People are entitled to have opinions, you can't prevent them from having opinions. You could prevent them from EXPRESSING them, but, if you are really friends, I don't see why you should. If you consider someone a friend, you assume that their opinion is not coming anyway from the will to hurt you, shame you or embarass you .
Your friends would be passing judgement if they'd say : "Oh she had sex THEREFORE she must be a bad person ,a fool or a slut unworthy of our attention and affection, let's not talk to her anymore ". ( And they would show they are not really your friends ). If they , instead, simply think that having sex at 16 is not a good idea, it is dangerous, it is too early or what not, they are just telling you their opinion, and , if you are convinced of your decisions, there's no need to be afraid or feel embarassed. You could simply say " I don't see it your way on this ; we both decided we were ready and mature enough to have sex so we did ". End of story .

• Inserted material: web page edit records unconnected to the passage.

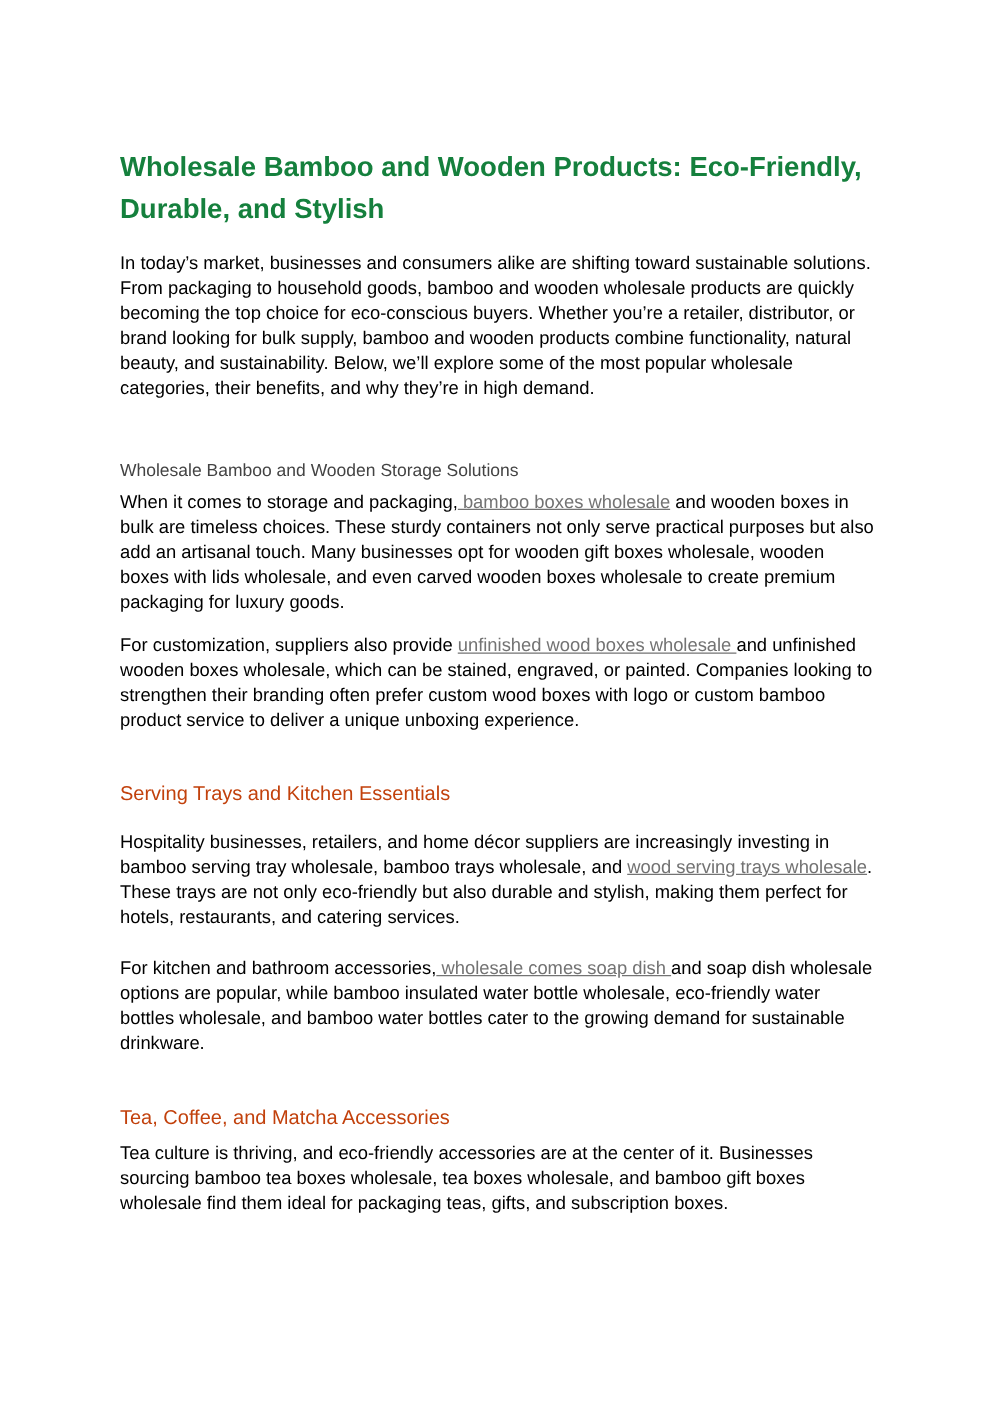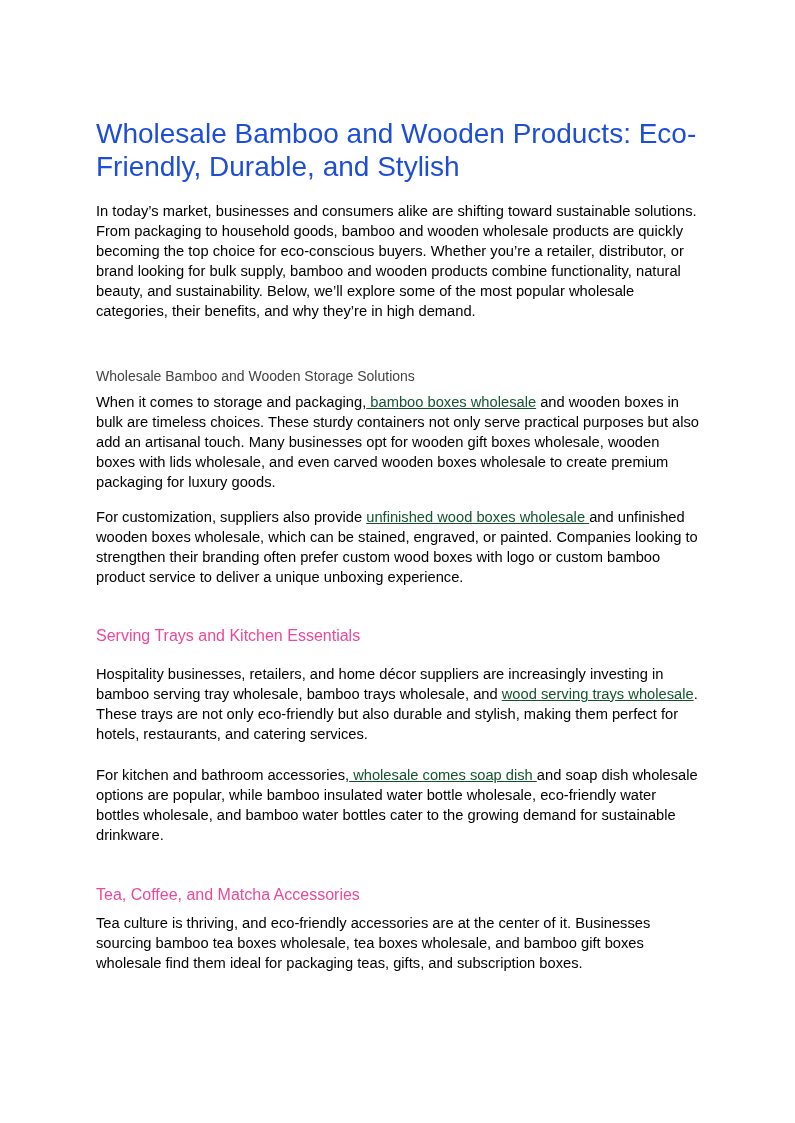"Wholesale Bamboo and Wooden Products:" .doc-title { color: #1d4ed8 -> #15803d; font-size: 28px -> 22px; font-weight: 400 -> 700 }
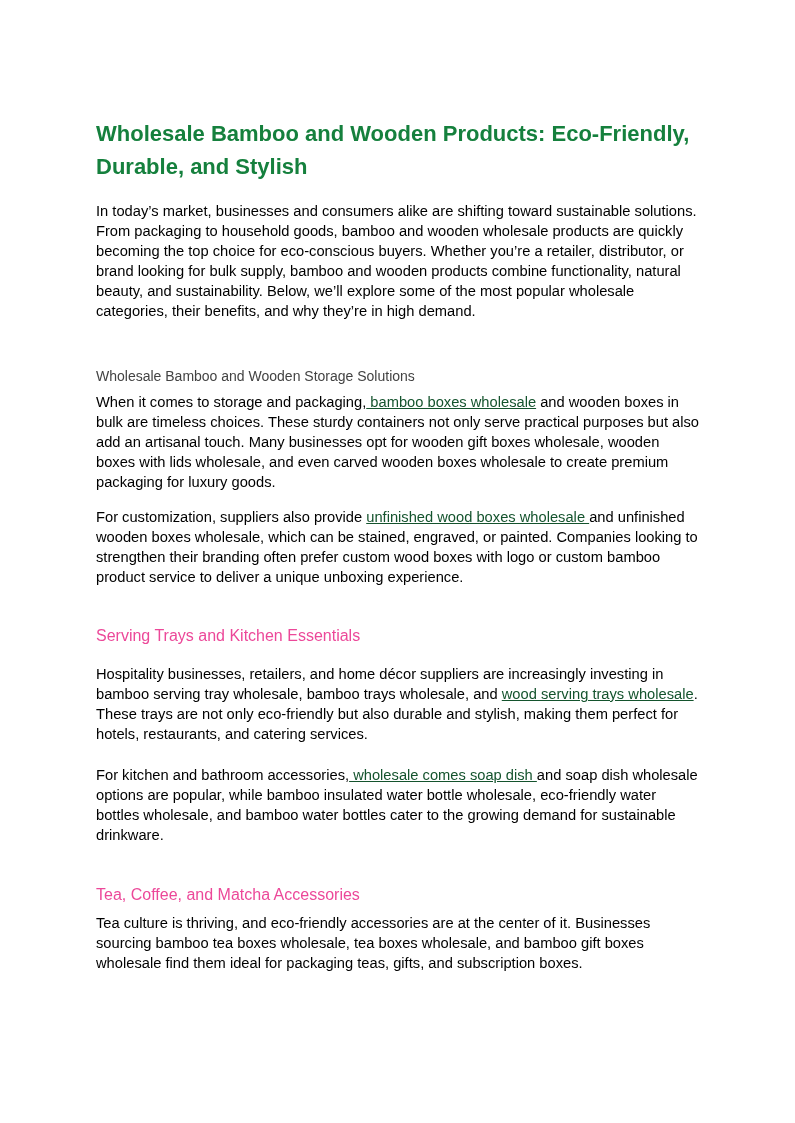"bamboo boxes wholesale" .doc-link { color: #14532d -> #737373 }
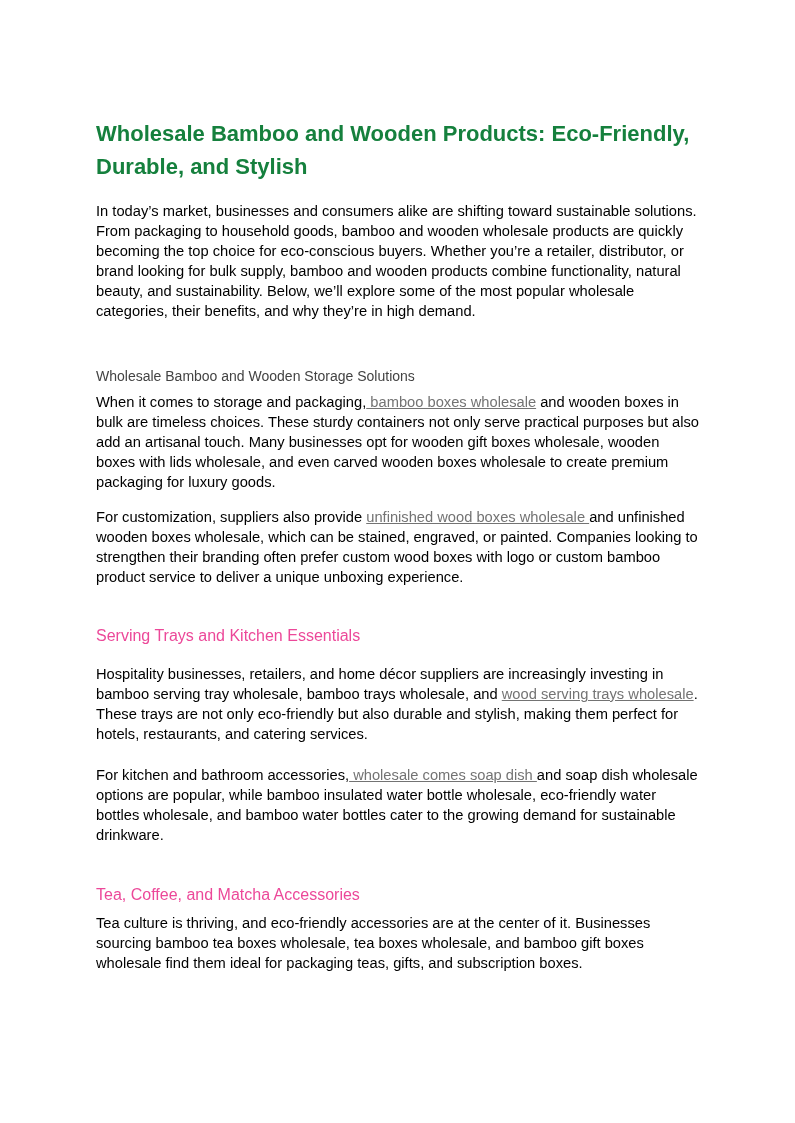"Serving Trays and Kitchen Essentials" .h3 { color: #ec4899 -> #c2410c }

The problem is, if you have to be afraid of what people would say or think, you probably aren't nearly as ready and mature as you think. Adults have the courage of their opinions, and they OWN their actions. If you have to do something , but then you have to sweat it to keep that something secret, because you can't deal with the idea that not everybody will agree with it.... you'd better off not doing that something to begin with. Wait until the moment you can be accountable for, in fact proud of , your choices and actions, and you'll have nothing to fear then.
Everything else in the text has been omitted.